Records from a data collection:

────────────────────

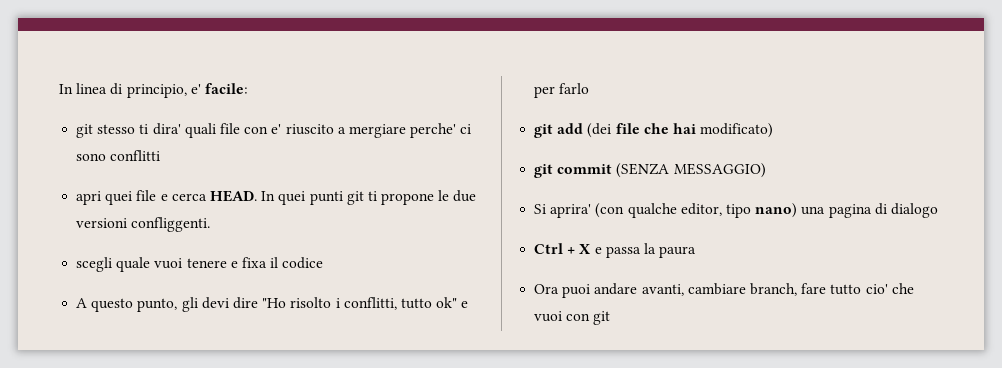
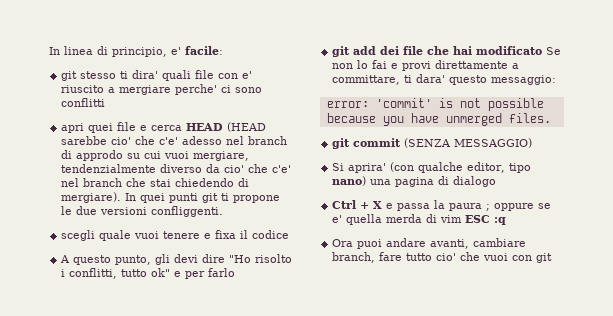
- apri quei file e cerca HEAD.
+ apri quei file e cerca HEAD (HEAD sarebbe cio' che c'e' adesso nel branch di approdo su cui vuoi mergiare, tendenzialmente diverso da cio' che c'e' nel branch che stai chiedendo di mergiare).
- git add (dei file che hai modificato)
+ git add dei file che hai modificato Se non lo fai e provi direttamente a committare, ti dara' questo messaggio:
+ error: 'commit' is not possible because you have unmerged files.
- Ctrl + X e passa la paura
+ Ctrl + X e passa la paura ; oppure se e' quella merda di vim ESC :q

────────────────────

• TASK DESCRIPTION
Copy out every entry above exactly. Leave the pictures out.

• SOLUTION TO THIS PROBLEM
- apri quei file e cerca HEAD.
+ apri quei file e cerca HEAD (HEAD sarebbe cio' che c'e' adesso nel branch di approdo su cui vuoi mergiare, tendenzialmente diverso da cio' che c'e' nel branch che stai chiedendo di mergiare).
- git add (dei file che hai modificato)
+ git add dei file che hai modificato Se non lo fai e provi direttamente a committare, ti dara' questo messaggio:
+ error: 'commit' is not possible because you have unmerged files.
- Ctrl + X e passa la paura
+ Ctrl + X e passa la paura ; oppure se e' quella merda di vim ESC :q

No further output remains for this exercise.